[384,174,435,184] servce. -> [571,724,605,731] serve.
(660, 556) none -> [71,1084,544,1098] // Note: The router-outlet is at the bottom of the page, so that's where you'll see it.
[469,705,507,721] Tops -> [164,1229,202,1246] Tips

=-=-=

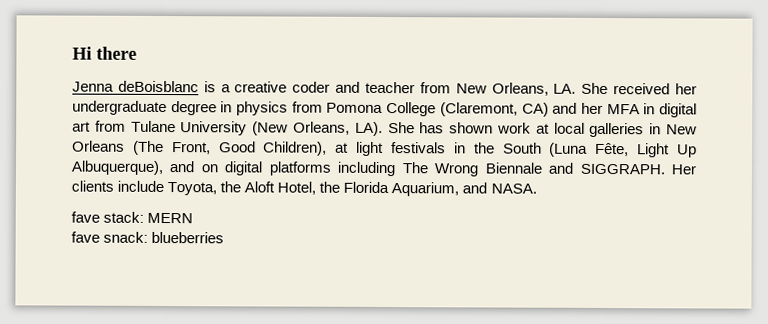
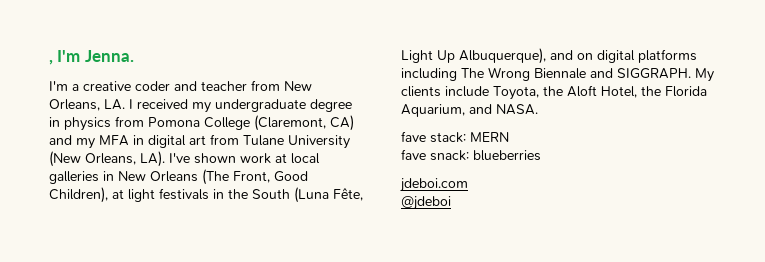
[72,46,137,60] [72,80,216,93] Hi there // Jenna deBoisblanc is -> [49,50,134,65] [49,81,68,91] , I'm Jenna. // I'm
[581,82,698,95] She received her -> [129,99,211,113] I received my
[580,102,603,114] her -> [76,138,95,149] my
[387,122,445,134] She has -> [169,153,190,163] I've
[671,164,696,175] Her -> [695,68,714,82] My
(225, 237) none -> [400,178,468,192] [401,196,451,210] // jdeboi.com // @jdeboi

=-=-=

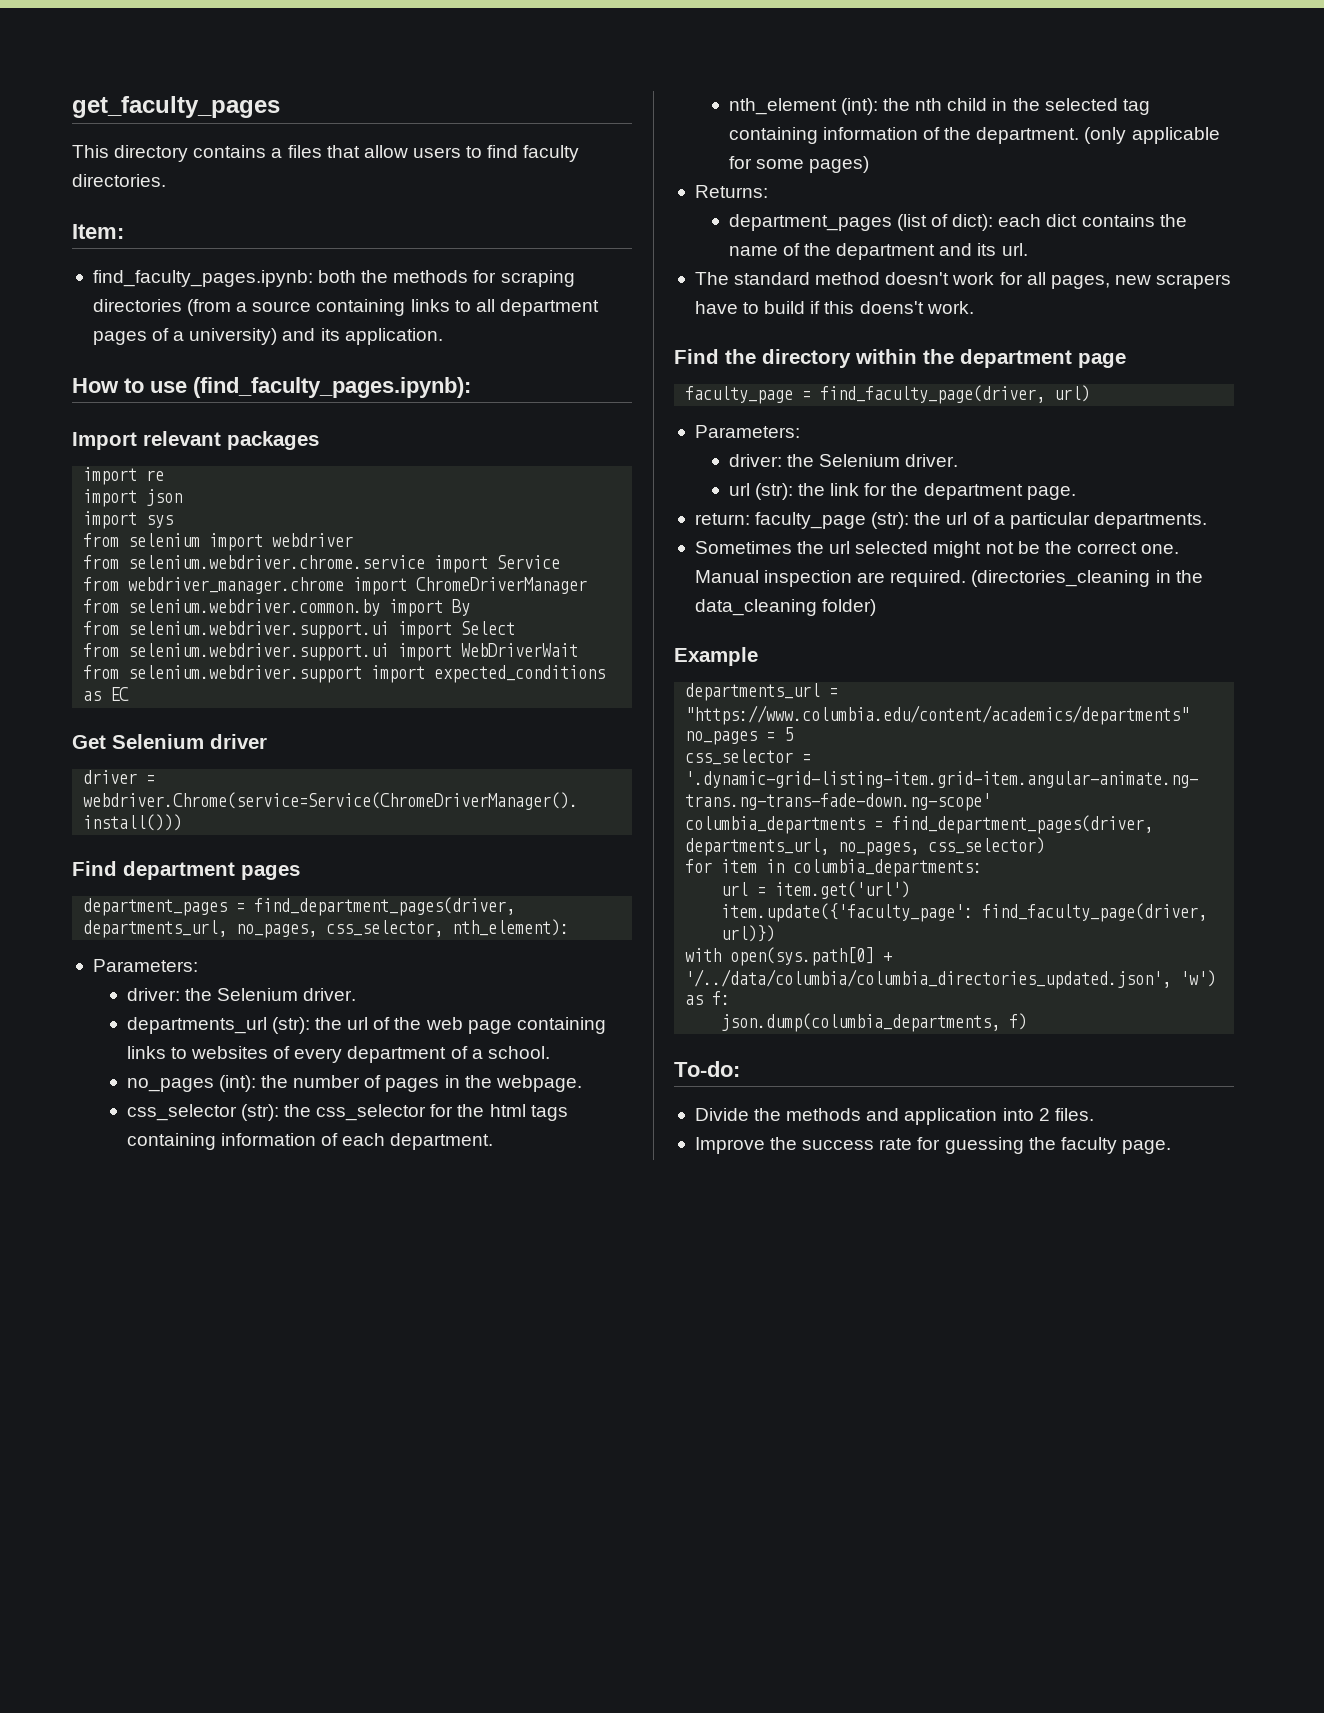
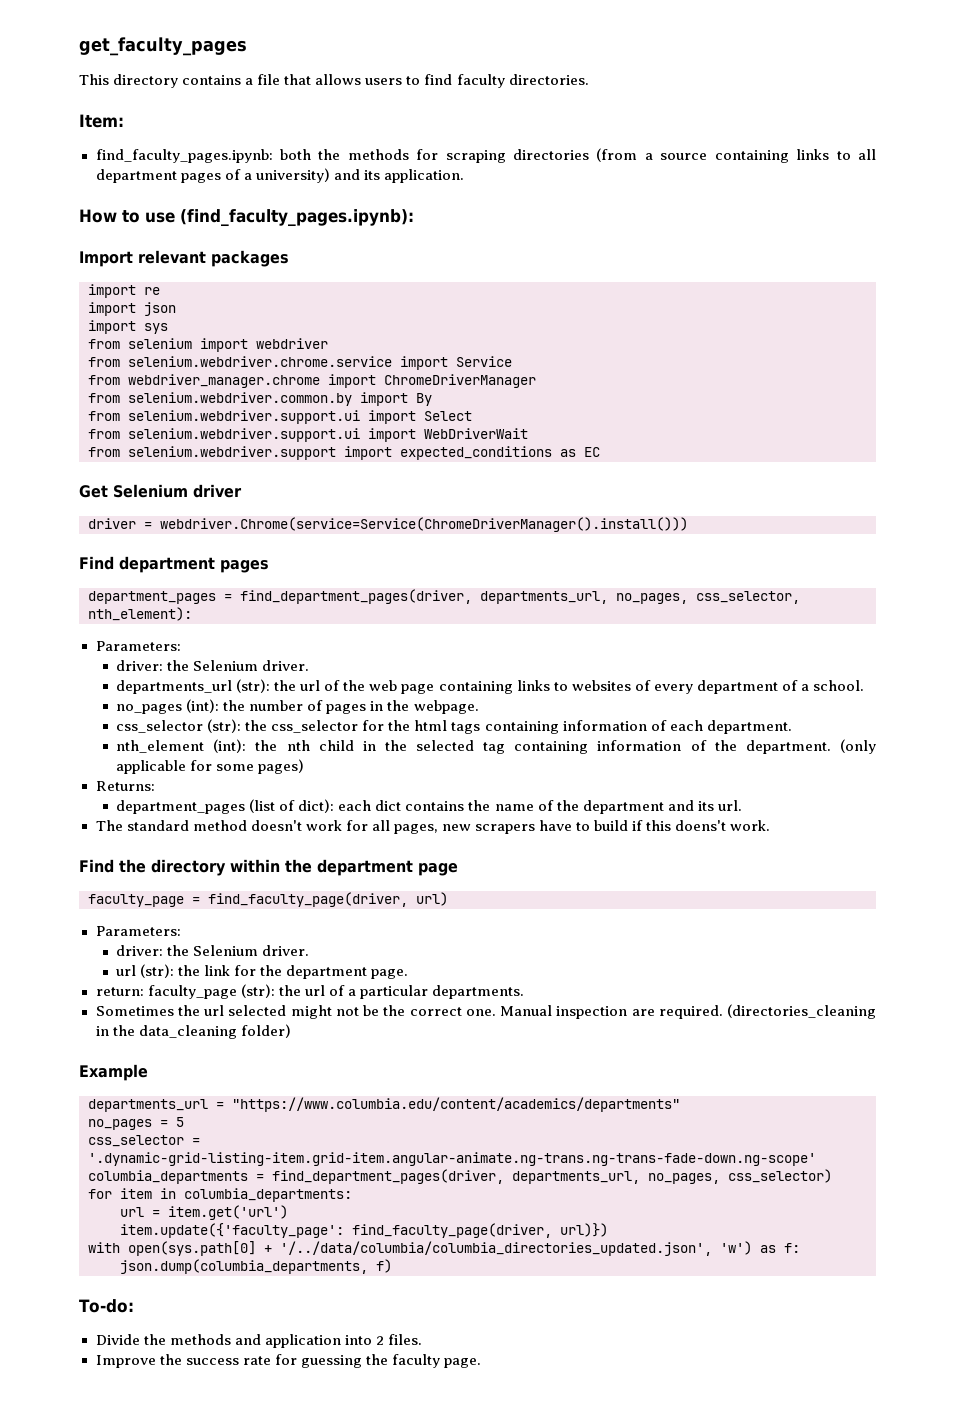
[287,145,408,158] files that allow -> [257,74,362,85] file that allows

=-=-=

- _Exercise prompt_
Reprint exactly the lines above that start at the one with "(660, 556) none" and end at the one with "[469,705,507,721] Tops ->", keeping both and adding none.

- _Response to this exercise_
(660, 556) none -> [71,1084,544,1098] // Note: The router-outlet is at the bottom of the page, so that's where you'll see it.
[469,705,507,721] Tops -> [164,1229,202,1246] Tips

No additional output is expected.